Posted - 12/03/2018 :  10:21:38 PM  Show Profile  Reply with Quote
I'm looking for a razor saw to cut an electrical gap (to then be filled in with styrene or another insulating material) in a HO nickel-silver track rail. I'd prefer to buy just one, though I see that X-ACTO makes the saw set in this link:

http://xacto.com/products/cutting-solutions/tools-accessories/detail/X75300

Zona also sells a number of individual saws, but from its website it's not clear which is appropriate - or best - for cutting rail.

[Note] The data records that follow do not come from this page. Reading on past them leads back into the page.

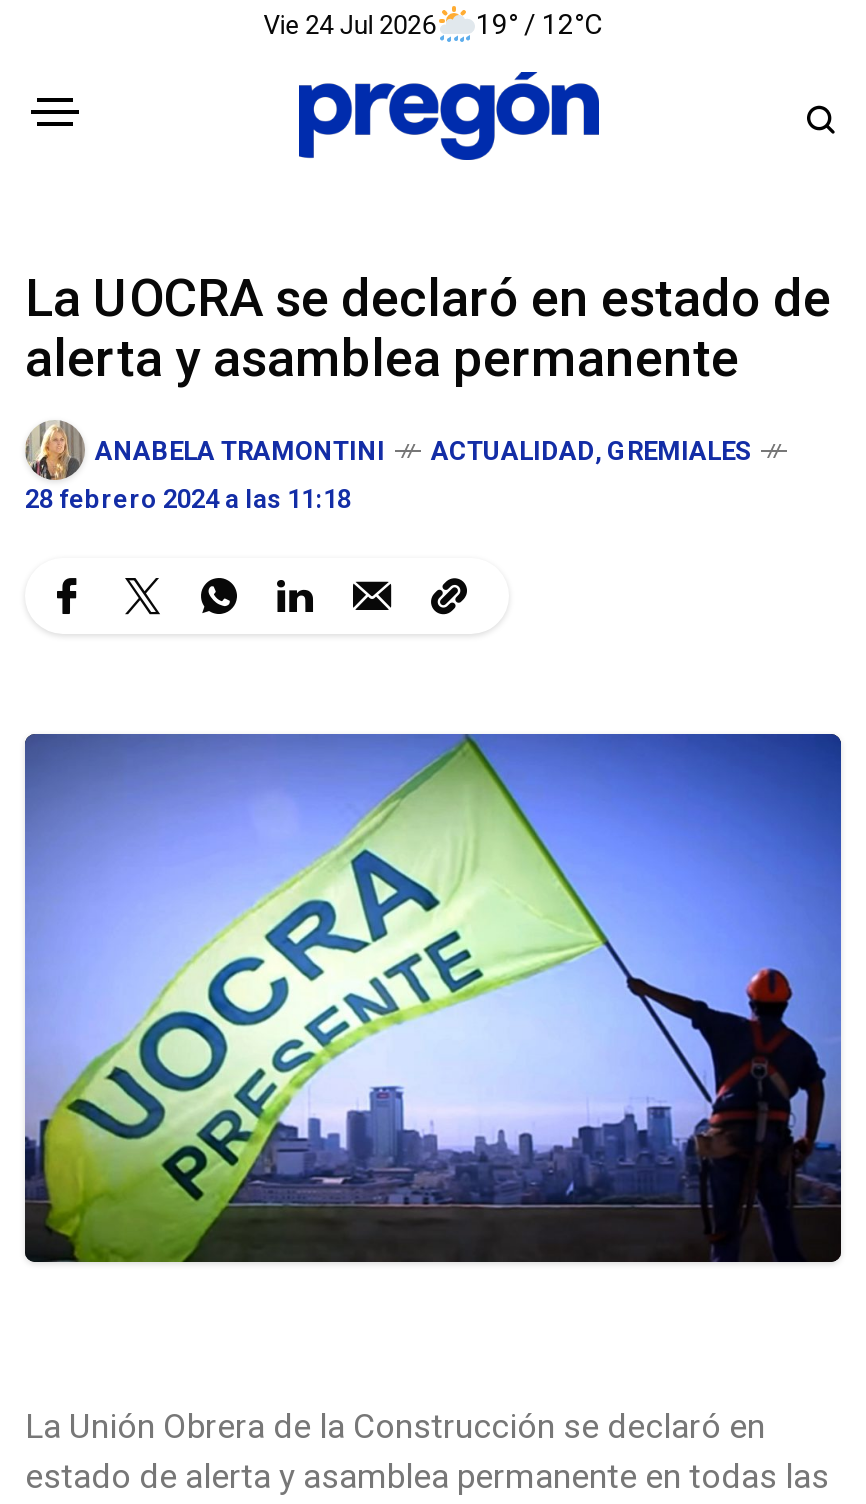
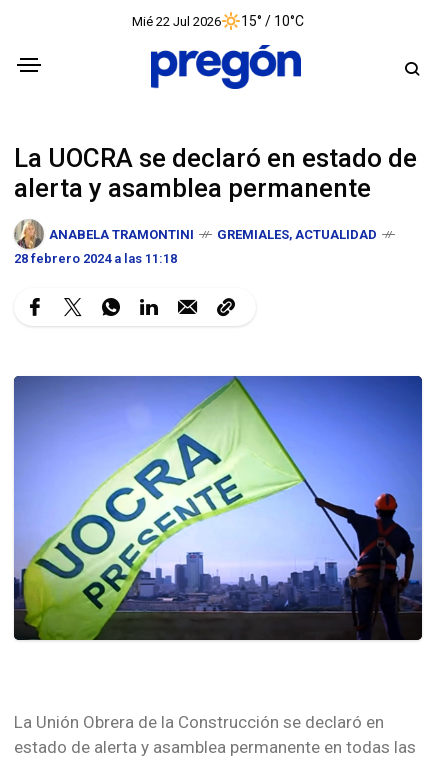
- Vie 24 Jul 2026
- 19° / 12°C
+ Mié 22 Jul 2026
+ 15° / 10°C

- ACTUALIDAD, GREMIALES
+ GREMIALES, ACTUALIDAD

I'd appreciate suggestions on Zona models that'll do the job, as well as other makes and models.

Thank you.

Country: USA | Posts: 117

k9wrangler
Engineer



Posted - 12/03/2018 :  11:05:24 PM  Show Profile  Reply with Quote
You might find the gap you cut is infinitesimal with those saws. I use a cutting doc on my Drexel to cut gaps in track. Sometimes even those can be a bit tight if your dont put some fill in right away.

Karl Scribner
HMFWBIC
Kentucky Southern Railway
and associated lines
Midwest Lower Michigan

Country: USA | Posts: 9699 Go to Top of Page

GNMT76
Engine Wiper

Posted - 12/03/2018 :  11:44:58 PM  Show Profile  Reply with Quote
quote:
Originally posted by k9wrangler

You might find the gap you cut is infinitesimal with those saws. I use a cutting doc on my Drexel to cut gaps in track. Sometimes even those can be a bit tight if your dont put some fill in right away.


Thanks, Karl. I don't need the expense of a Dremel though. And, is it necessary to completely cut through the rail or only, say, half way?

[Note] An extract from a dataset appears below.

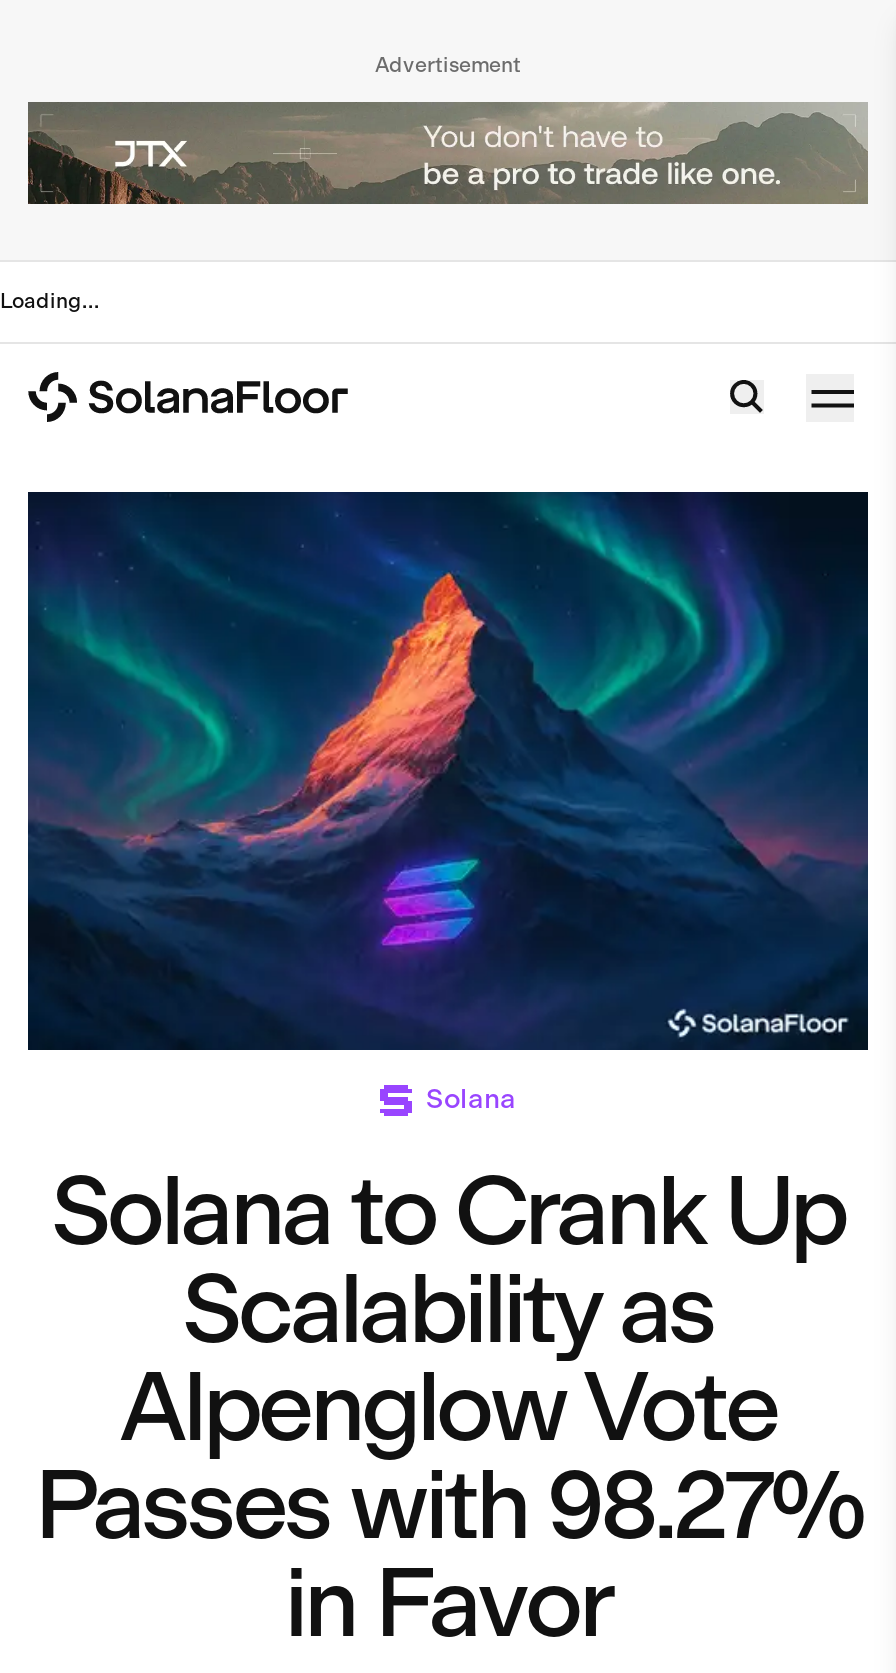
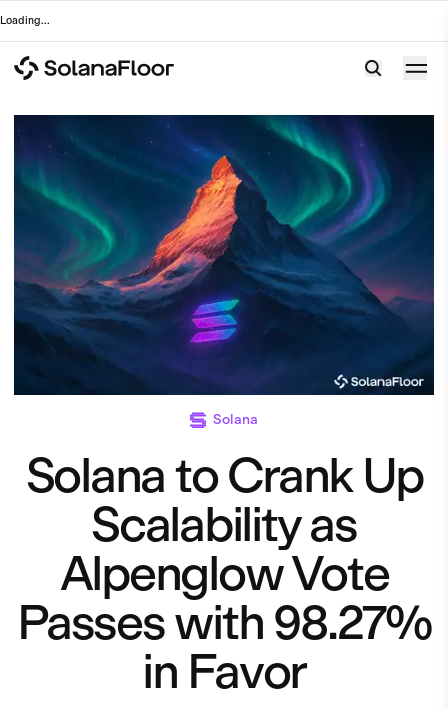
- Advertisement

- [image]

Edited by - GNMT76 on 12/03/2018 11:45:19 PM

Country: USA | Posts: 117 Go to Top of Page

David J Buchholz
Crew Chief

Posted - 12/03/2018 :  11:57:03 PM  Show Profile  Send David J Buchholz an AOL message  Reply with Quote
All the way through, otherwise it is not an electrical gap, it is just a piece of track some material missing.

Buy a few "fine" blades, whether zona or xacto. Cutting rail is not kind to the blade. You will dull them quickly.


Home of the North Coast Railroad.

Country: | Posts: 652 Go to Top of Page

Coaltrain
Fireman

Posted - 12/04/2018 :  05:29:25 AM  Show Profile  Reply with Quote
when I was in HO scale I used to use those cheap Atlas track saws for cutting gaps. I would cut them down so the blade was only about an inch long, that way you don't accidently put a cut in the other rail. the cut is very thin so you will want to get some thin styrene to slide in the gap right after you cut it. put a drop of thin ACC on the joint and let it wick down and dry, then file and cut it to fit the shape of the rail. use Evergreen black styrene for an almost invisible gap filler.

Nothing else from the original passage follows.